The decision to diagnose the patient’s condition as other than childhood schizophrenia and to authorize his release on convalescent status in the custody of his mother on three separate occasions, prior to each of which the patient was examined by a medical screening board for the very purpose of evaluating his then condition in light of prior findings of suicidal and assaultive behavior, are matters of professional medical judgment to which no liability attaches, even if the exercise of that judgment proves to be erroneous. (Taig v. State of New York, 19 A D 2d 182.) The failure to examine the patient by means of a Rorschach test is in and of itself no evidence of negligence, unless it could be shown that such a test would have revealed latent homicidal assaultive tendencies which would have required constant institutional supervision. No such showing has been made.

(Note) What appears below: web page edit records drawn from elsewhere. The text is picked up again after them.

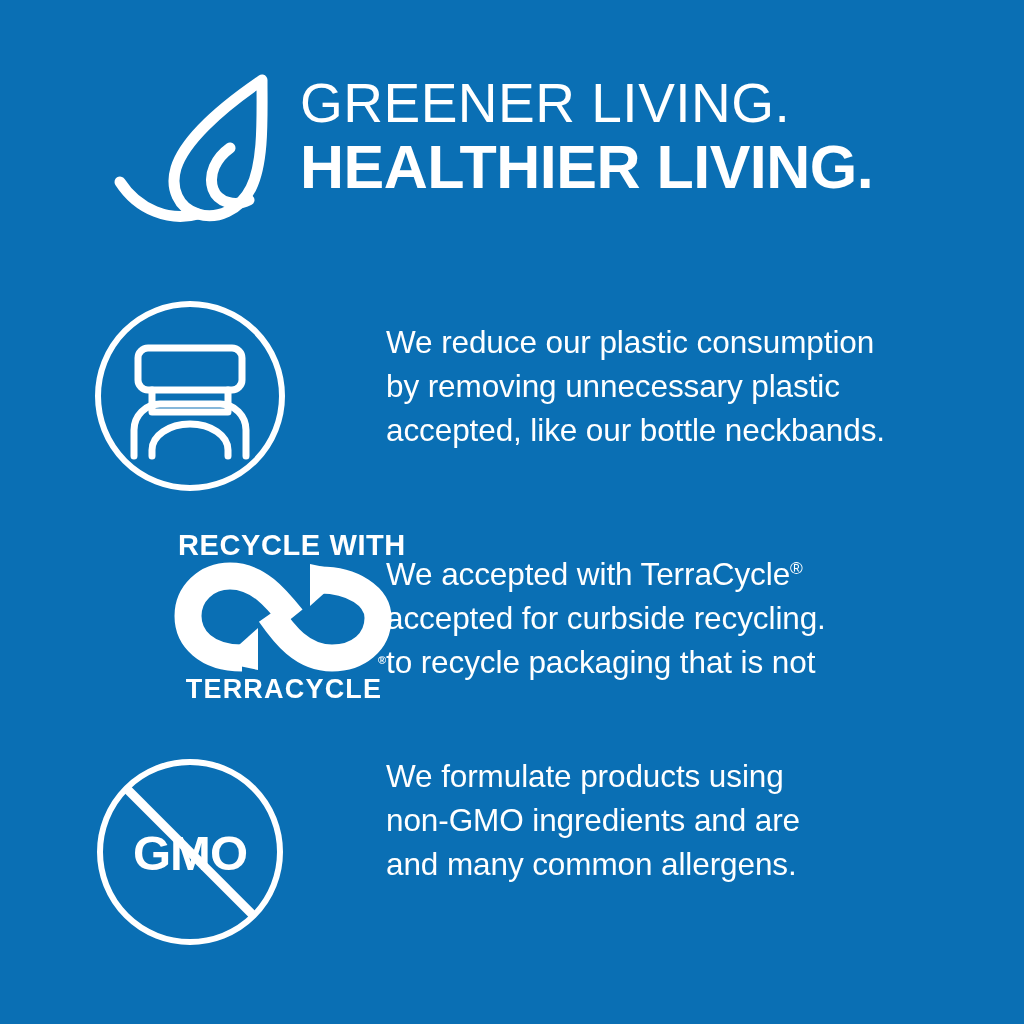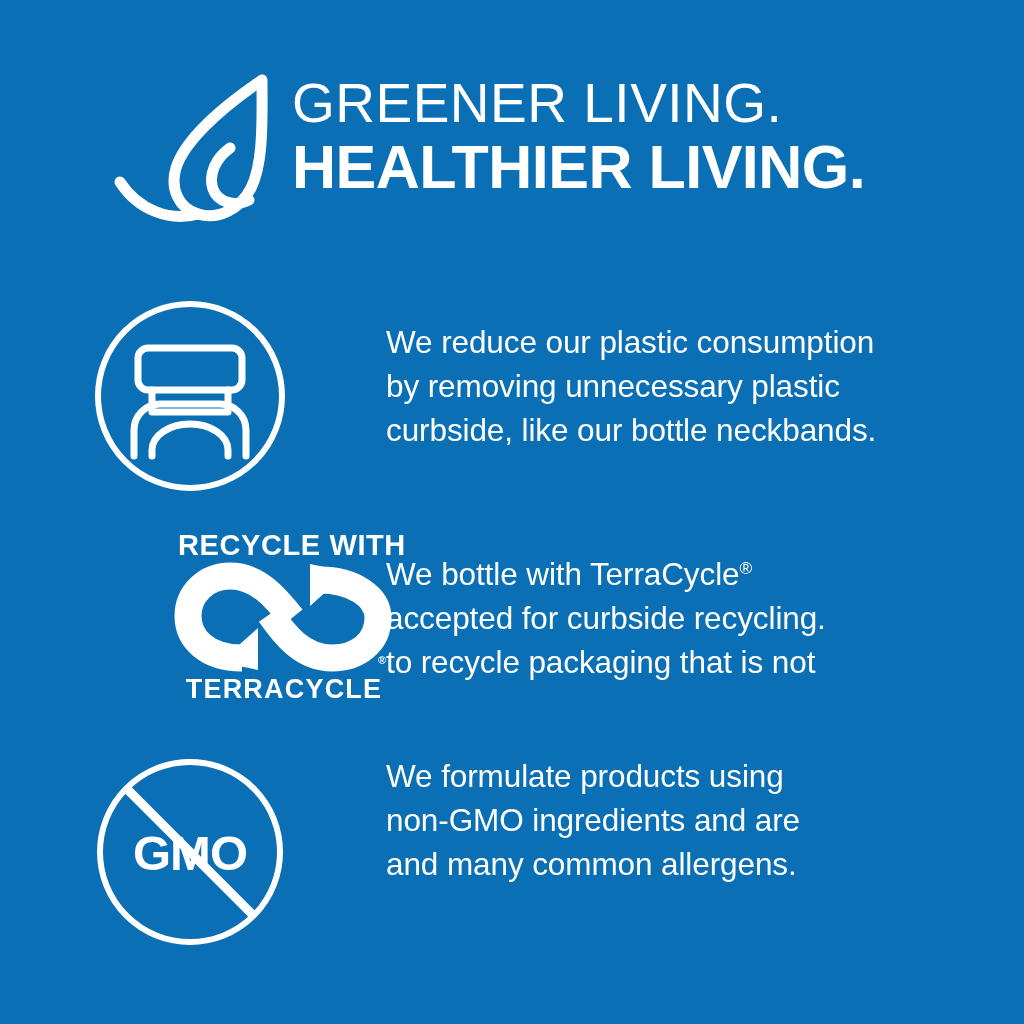--- a/index.html
+++ b/index.html
@@ -31,21 +31,21 @@
   }
   .leaf-mark {
     position: absolute;
     left: 112px;
     top: 8px;
     width: 178px;
     height: 160px;
   }
   .headline-text {
     position: absolute;
-    left: 292px;
+    left: 300px;
     top: 10px;
     width: 700px;
   }
   .headline-line1 {
     font-family: "Liberation Sans", sans-serif;
     font-weight: 300;
     font-size: 55px;
     line-height: 62px;
     letter-spacing: 0.5px;
     white-space: nowrap;
@@ -196,21 +196,21 @@
       </svg>
     </div>
     <div class="row-copy">
       <div>
         <span>We reduce our plastic consumption</span>
       </div>
       <div>
         <span>by </span><b>removing unnecessary plastic</b>
       </div>
       <div>
-        <b>curbside</b><span>, like our bottle neckbands.</span>
+        <b>accepted</b><span>, like our bottle neckbands.</span>
       </div>
     </div>
   </div>
 
   <div class="row" id="row-terracycle">
     <div class="row-icon">
       <div class="tc-logo">
         <div class="tc-top">RECYCLE WITH</div>
 
         <div class="tc-symbol">
@@ -234,21 +234,21 @@
             <polygon points="130,44 130,2 168,10" fill="#ffffff"></polygon>
           </svg>
           <span class="tc-reg">®</span>
         </div>
 
         <div class="tc-bottom">TERRACYCLE</div>
       </div>
     </div>
     <div class="row-copy">
       <div>
-        <span>We bottle with </span><b>TerraCycle</b><b><sup>®</sup></b>
+        <span>We accepted with </span><b>TerraCycle</b><b><sup>®</sup></b>
       </div>
       <div>
         <span>accepted for curbside recycling.</span>
       </div>
       <div>
         <span>to recycle packaging that is not</span>
       </div>
     </div>
   </div>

It is recognized that the rehabilitation of the mentally ill by placement of patients in convalescent status, with due regard for public safety, is a desirable therapeutic goal, and that the means employed to achieve that end must necessarily involve a degree of calculated risk. (Regulations of the Department of Mental Hygiene, § 37.1, 13 NYCRR 37.1; Taig v. State of New York, supra.) Section 37.11 of the afore-mentioned regulations requires the classification of a patient on convalescent status who has been lost to contact for a reasonable period as on “ escape ” and thus subject to apprehension and restraint only if the patient is considered to have dangerous tendencies. This provision by its express terms makes that determination as to dangerous tendencies a matter of professional judgment, which judgment, as previously noted, does not create grounds for a finding of actionable fault, even if the judgment be erroneous. Claimant’s fourth ground on which he seeks to establish defendant’s negligence is thus rendered untenable.

*298Grievous though the death of the four-year-old victim is, these well-settled principles require the dismissal of the instant claim. “ If a liability were imposed on the physician or the State each time the prediction of future course of mental disease was wrong, few releases would ever be made and the hope of recovery and rehabilitation of a vast number of patients would be impeded and frustrated.” (Taig v. State of New York, supra, p. 183.)

Motions to dismiss made by the Attorney-General at the end of the claimant’s case are denied. These same motions to dismiss made at the end of the entire case, on which decision was reserved, are now granted.